— Dataset content —
-- Opening Marker --
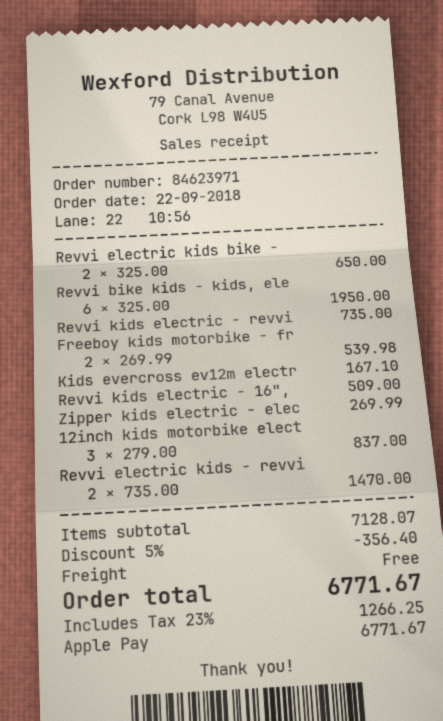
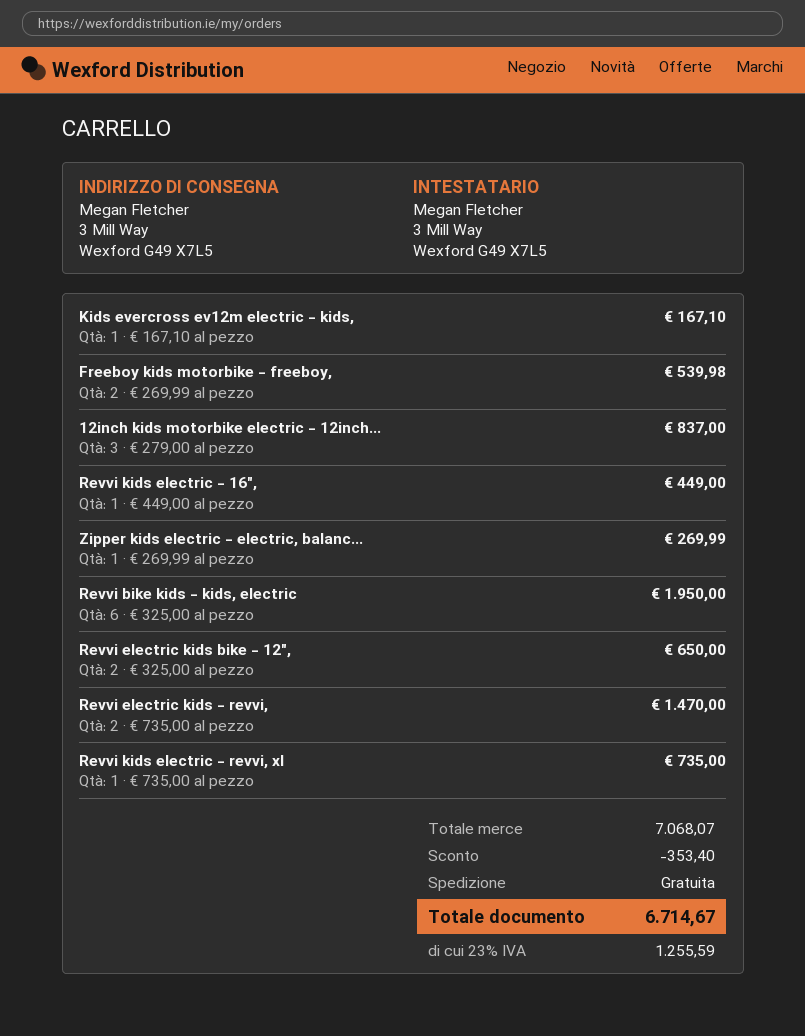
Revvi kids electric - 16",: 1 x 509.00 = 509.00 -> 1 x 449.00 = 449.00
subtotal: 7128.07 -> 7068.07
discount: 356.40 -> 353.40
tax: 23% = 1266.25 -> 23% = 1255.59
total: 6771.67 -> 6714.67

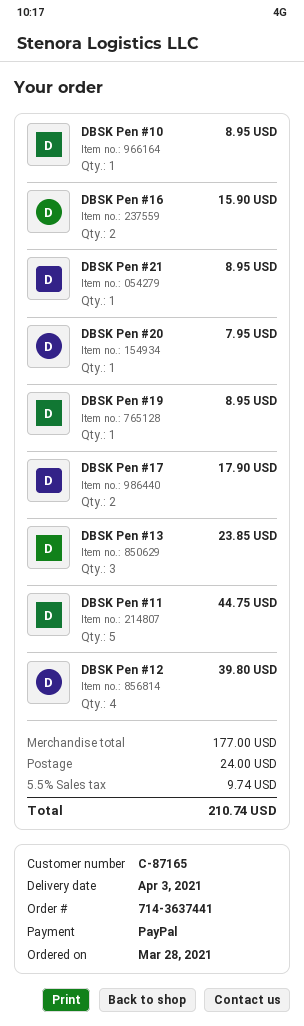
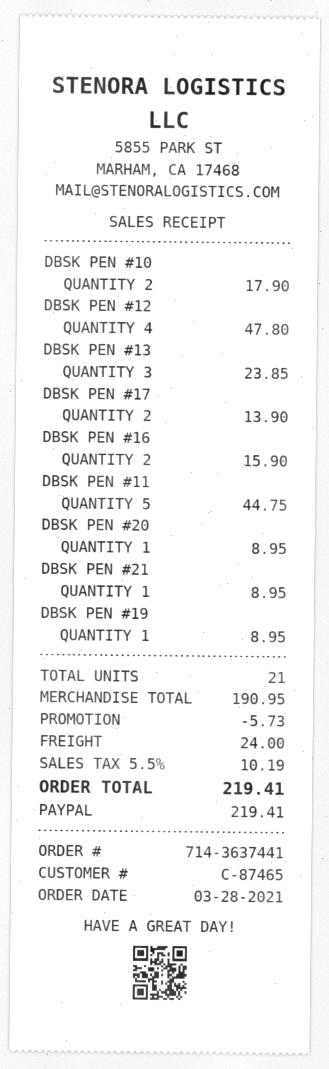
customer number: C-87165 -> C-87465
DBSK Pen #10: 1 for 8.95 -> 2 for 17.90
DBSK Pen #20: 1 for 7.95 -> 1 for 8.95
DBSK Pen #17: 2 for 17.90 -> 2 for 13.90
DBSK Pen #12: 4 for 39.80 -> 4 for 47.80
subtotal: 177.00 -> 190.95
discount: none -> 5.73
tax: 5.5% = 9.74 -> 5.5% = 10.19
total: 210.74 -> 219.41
-- Closing Marker --
— Problem details —
Every record should be duplicated exactly, though any picture in it must be left out.

— Reply —
Revvi kids electric - 16",: 1 x 509.00 = 509.00 -> 1 x 449.00 = 449.00
subtotal: 7128.07 -> 7068.07
discount: 356.40 -> 353.40
tax: 23% = 1266.25 -> 23% = 1255.59
total: 6771.67 -> 6714.67

customer number: C-87165 -> C-87465
DBSK Pen #10: 1 for 8.95 -> 2 for 17.90
DBSK Pen #20: 1 for 7.95 -> 1 for 8.95
DBSK Pen #17: 2 for 17.90 -> 2 for 13.90
DBSK Pen #12: 4 for 39.80 -> 4 for 47.80
subtotal: 177.00 -> 190.95
discount: none -> 5.73
tax: 5.5% = 9.74 -> 5.5% = 10.19
total: 210.74 -> 219.41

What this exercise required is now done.